Problem details >>
Would you return every line of the listing below that has "font" in it?

Extracted material >>

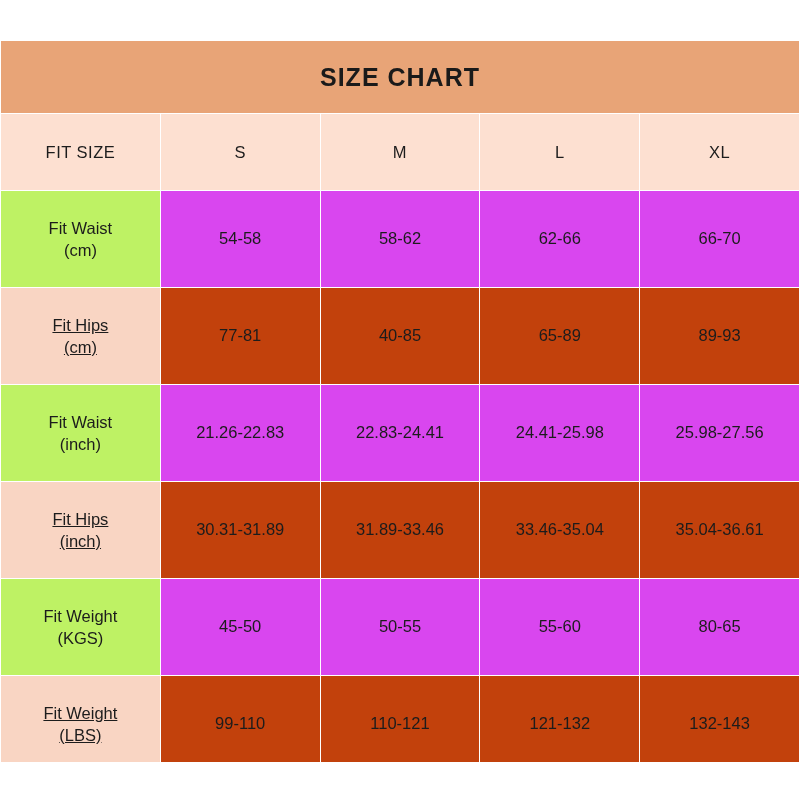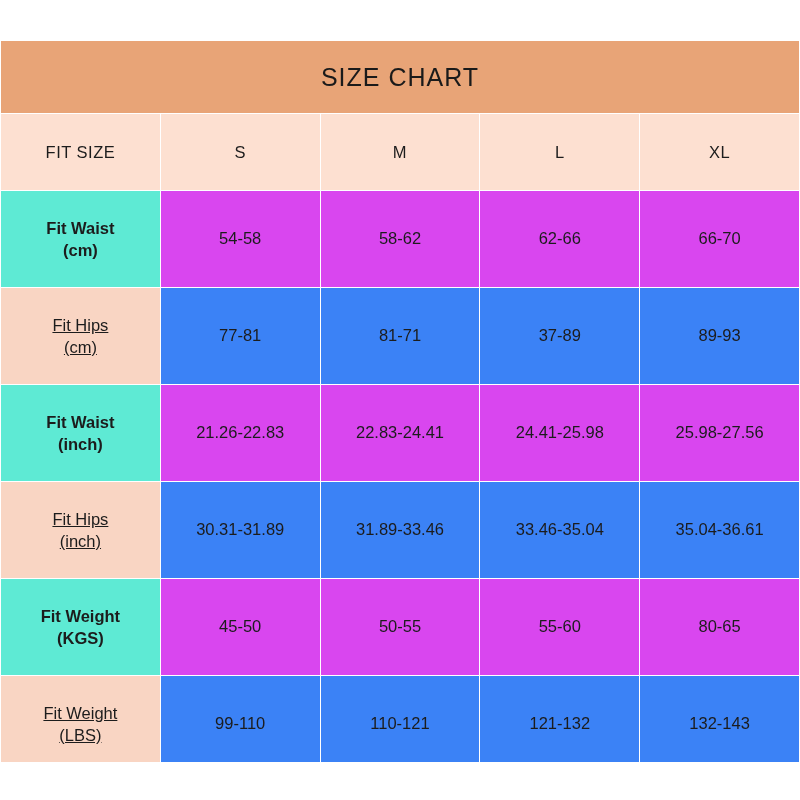--- a/index.html
+++ b/index.html
@@ -35,21 +35,21 @@
     table-layout: fixed;
   }
   table.size-chart tr.title-row td {
     background: #e8a477;
     height: 72px;
     text-align: center;
     vertical-align: middle;
     font-size: 25px;
     letter-spacing: 1px;
     color: #1a1a1a;
-    font-weight: normal;
+    font-weight: bold;
   }
   table.size-chart td {
     border: 1px solid #ffffff;
     padding: 0;
     text-align: center;
     vertical-align: middle;
     font-size: 16.5px;
     color: #1c1c1c;
   }
   
@@ -58,29 +58,28 @@
     background: #fde0d1;
   }
   tr.header-row td.label-cell {
     background: #fde0d1;
   }
   
   tr.data-row.shade td {
     background: #d946ef;
   }
   tr.data-row.light td {
-    background: #3b82f6;
+    background: #c2410c;
   }
   tr.data-row.light td.label-cell {
     background: #f9d5c3;
     text-decoration: underline;
   }
   tr.data-row.shade td.label-cell {
-    background: #5eead4;
-    font-weight: bold;
+    background: #bef264;
   }
   tr.data-row td {
     height: 96px;
   }
   td.label-cell {
     width: 174px;
   }
   td.value-cell {
     width: 156px;
   }
@@ -169,24 +168,24 @@
 
         <tr class="data-row light">
           <td class="label-cell">
             <span class="label-line1">Fit Hips</span>
             <span class="label-line2">(cm)</span>
           </td>
           <td class="value-cell">
             <span class="value-text">77-81</span>
           </td>
           <td class="value-cell">
-            <span class="value-text">81-71</span>
-          </td>
-          <td class="value-cell">
-            <span class="value-text">37-89</span>
+            <span class="value-text">40-85</span>
+          </td>
+          <td class="value-cell">
+            <span class="value-text">65-89</span>
           </td>
           <td class="value-cell">
             <span class="value-text">89-93</span>
           </td>
         </tr>
 
         <tr class="data-row shade">
           <td class="label-cell">
             <span class="label-line1">Fit Waist</span>
             <span class="label-line2">(inch)</span>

Solution for this exercise >>
     font-size: 25px;
-    font-weight: normal;
+    font-weight: bold;
     font-size: 16.5px;
-    font-weight: bold;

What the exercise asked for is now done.